Ok please DO NOT BE BRUTAL, like in the last posts to the other newbie. I too just got a D3100 for Christmas that so far I love. It's main purpose was for me to take my own action photos of my daughters at their cheer competitions instead of having to keep purchasing them. ANYWAY, my problem is now when I take a picture they are all coming out completely black. not just dark, i mean black. I took out the sd card and uploaded the pictures i took to see and none of them took. however, it  didnt say the sd card was blank, it just uploaded black photos. Can anyone tell me why this is occuring? I've been trying to figure it out all night and so far no luck.


----------



## o hey tyler

bperez said:


> Ok please DO NOT BE BRUTAL, like in the last posts to the other newbie. I too just got a D3100 for Christmas that so far I love. It's main purpose was for me to take my own action photos of my daughters at their cheer competitions instead of having to keep purchasing them. ANYWAY, my problem is now when I take a picture they are all coming out completely black. not just dark, i mean black. I took out the sd card and uploaded the pictures i took to see and none of them took. however, it  didnt say the sd card was blank, it just uploaded black photos. Can anyone tell me why this is occuring? I've been trying to figure it out all night and so far no luck.



Did you remove the lens cap? And if so, did you change the mode dial to "auto" and still get black images?


----------



## Snakeguy101

We all make mistakes with new cameras- especially when we make the SLR jump. I remember when I got mine, I kept thinking the shutter speed was ISO and I didn't understand why the image was so dark when it was reading an "ISO" of 3000. Then I realized that it was actually a shutter speed of 1/3000 of a second. That is why it was so dark....

Anyways, my point is that mistakes are made when you don't quite grasp the settings. Here is the quick and dirty of what you need to know. 

ISO- the lower the number the better, it will reduce the amount of noise but will also reduce the amount of light getting to your image. I try and keep mine at 100 but occasionally have to bump it up in low light situations.

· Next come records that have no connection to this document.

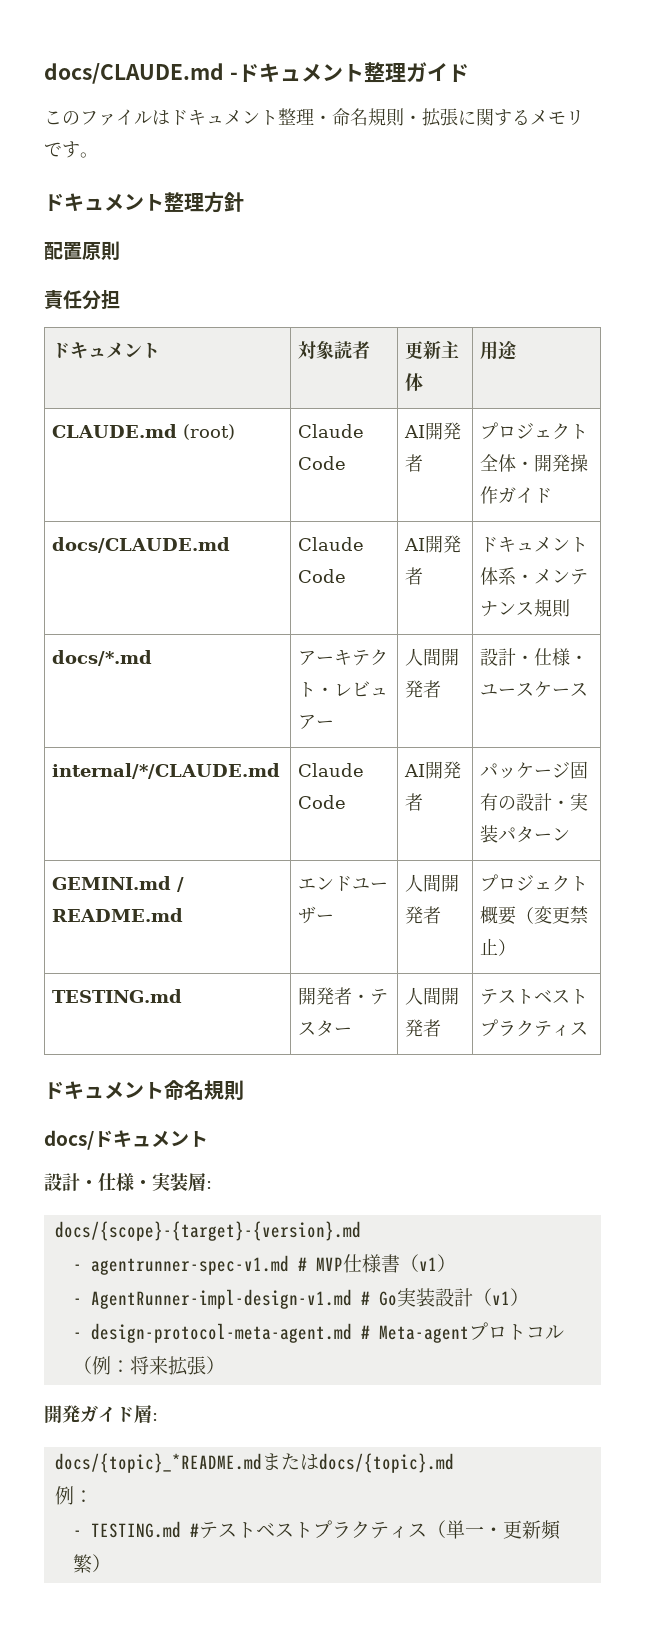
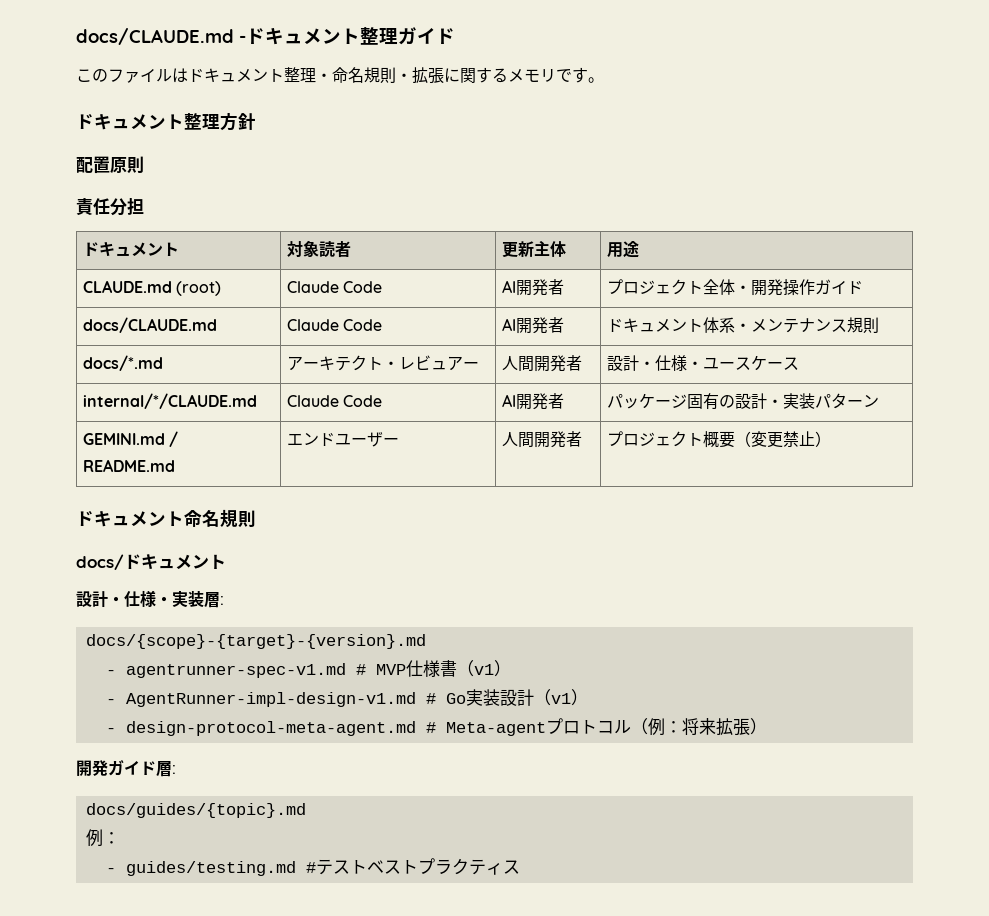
- TESTING.md | 開発者・テスター | 人間開発者 | テストベストプラクティス
- docs/{topic}_*README.mdまたはdocs/{topic}.md
+ docs/guides/{topic}.md
- - TESTING.md #テストベストプラクティス（単一・更新頻繁）
+ - guides/testing.md #テストベストプラクティス

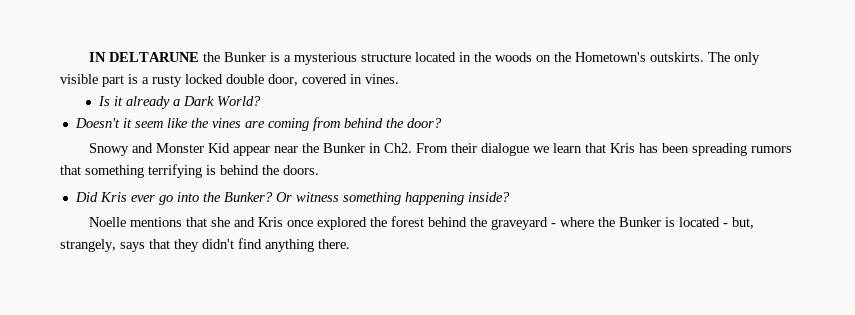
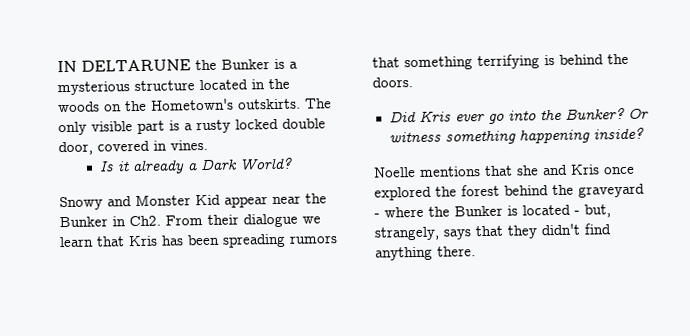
- Doesn't it seem like the vines are coming from behind the door?

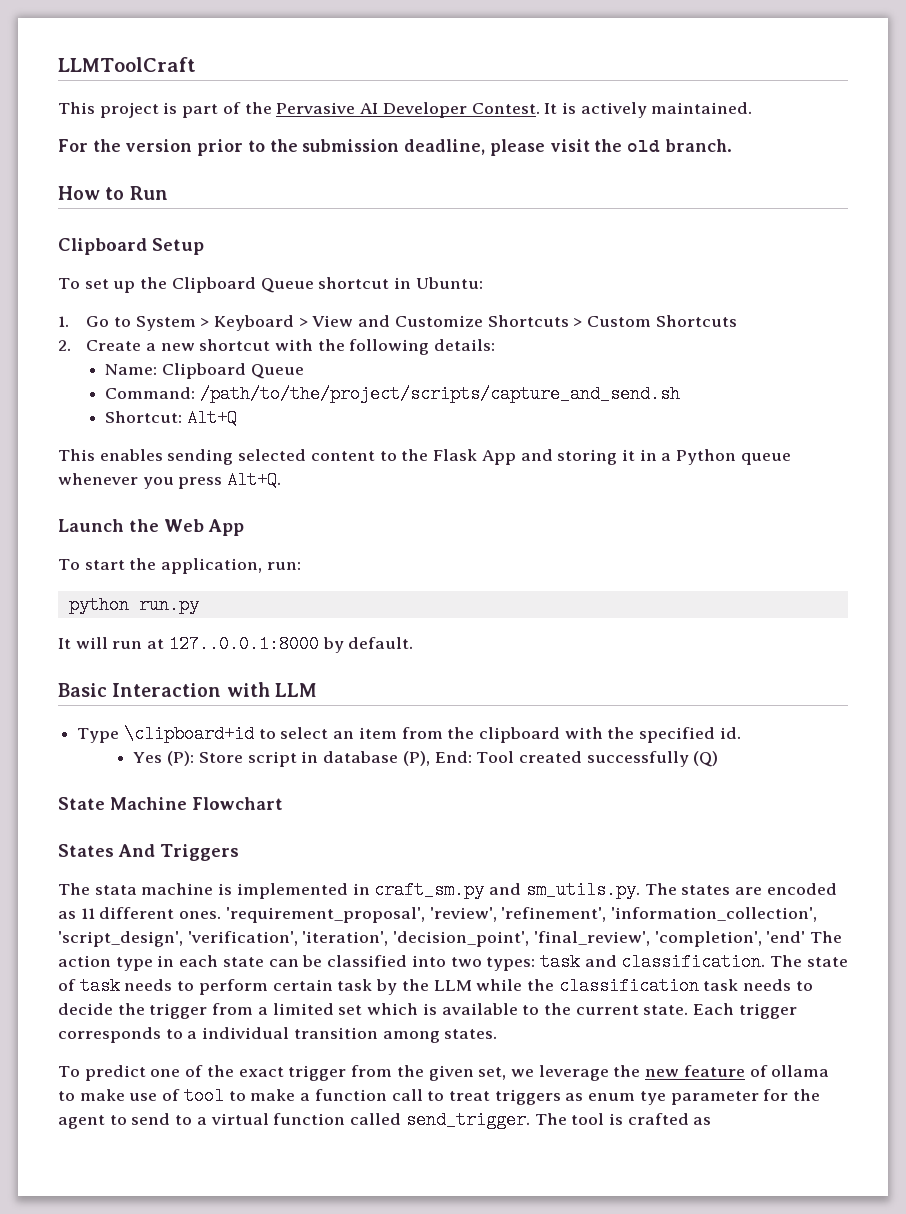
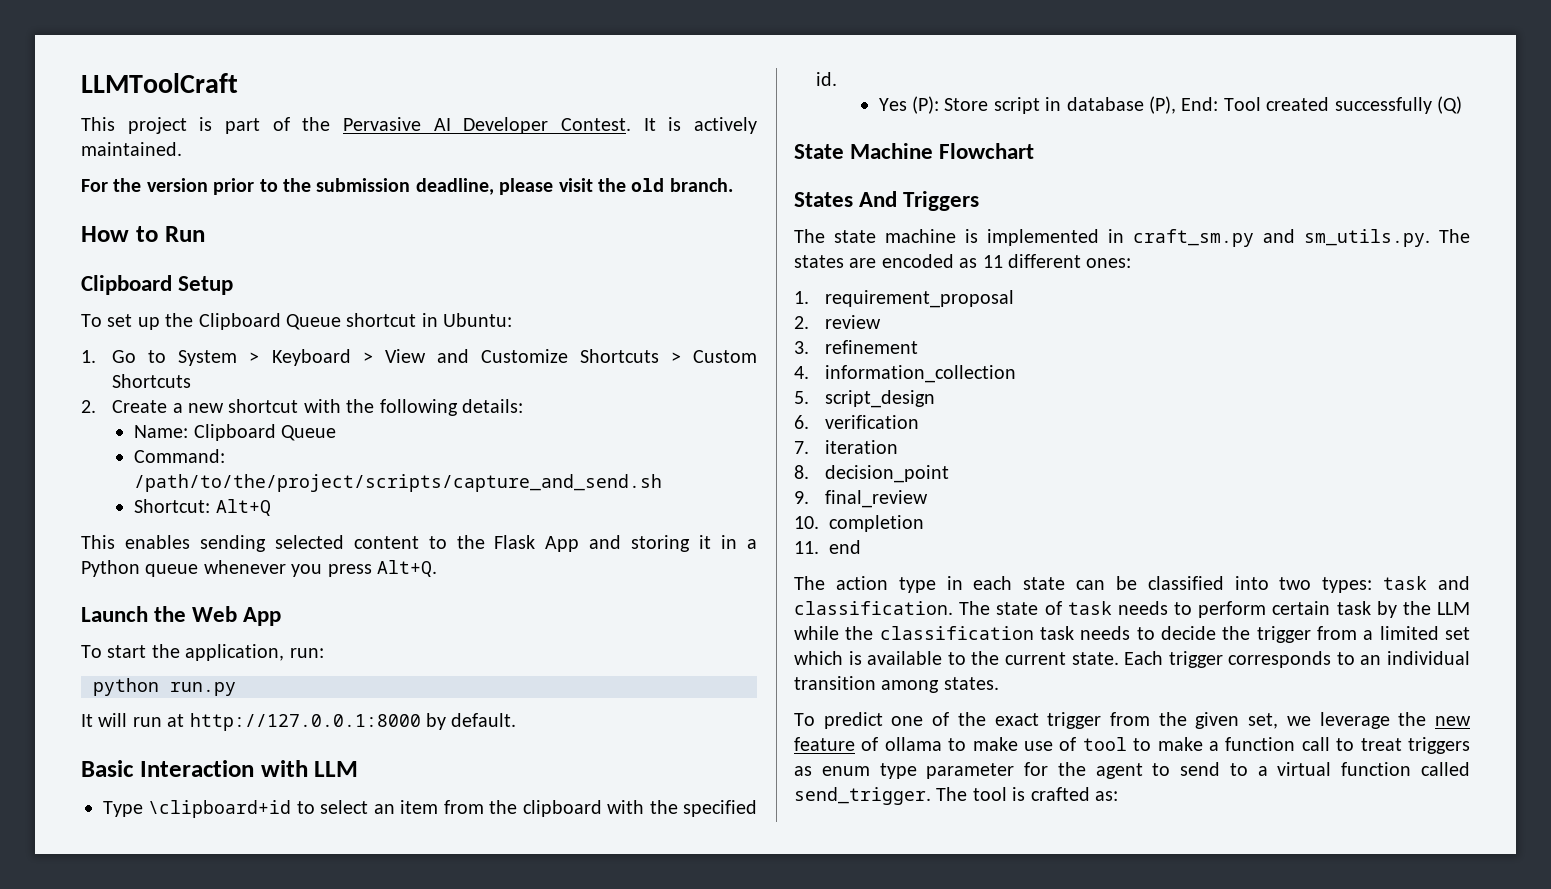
- It will run at 127..0.0.1:8000 by default.
+ It will run at http://127.0.0.1:8000 by default.
- The stata machine is implemented in craft_sm.py and sm_utils.py. The states are encoded as 11 different ones. 'requirement_proposal', 'review', 'refinement', 'information_collection', 'script_design', 'verification', 'iteration', 'decision_point', 'final_review', 'completion', 'end' The action type in each state can be classified into two types: task and classification.
+ The state machine is implemented in craft_sm.py and sm_utils.py. The states are encoded as 11 different ones:
+ 1. requirement_proposal
+ 2. review
+ 3. refinement
+ 4. information_collection
+ 5. script_design
+ 6. verification
+ 7. iteration
+ 8. decision_point
+ 9. final_review
+ 10. completion
+ 11. end
+ The action type in each state can be classified into two types: task and classification.
- Each trigger corresponds to a individual transition among states.
+ Each trigger corresponds to an individual transition among states.
- To predict one of the exact trigger from the given set, we leverage the new feature of ollama to make use of tool to make a function call to treat triggers as enum tye parameter for the agent to send to a virtual function called send_trigger.
+ To predict one of the exact trigger from the given set, we leverage the new feature of ollama to make use of tool to make a function call to treat triggers as enum type parameter for the agent to send to a virtual function called send_trigger.
- The tool is crafted as
+ The tool is crafted as:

F/stops- this is the measurement for the aperture size (the size of the hole in the lens that acts as the cameras iris). It affects the depth of field (the lower the number, the smaller the area is that is in focus) and again the amount of light hitting the sensor (for higher numbers, less light hits the sensor giving you darker images). I adjust this frequently between about f/2 and f/11 sometimes venturing outside of this for specific purposes but since you are just learning, that is the range you should be in too. 

Shutter speed- this affects the amount of time that the camera records light. Long exposures can make for great lighting and depth of field (since you can raise the f/stop and lower the ISO) but also cause motion blur. This is the setting I adjust most based on what I am photographing and the lighting conditions. 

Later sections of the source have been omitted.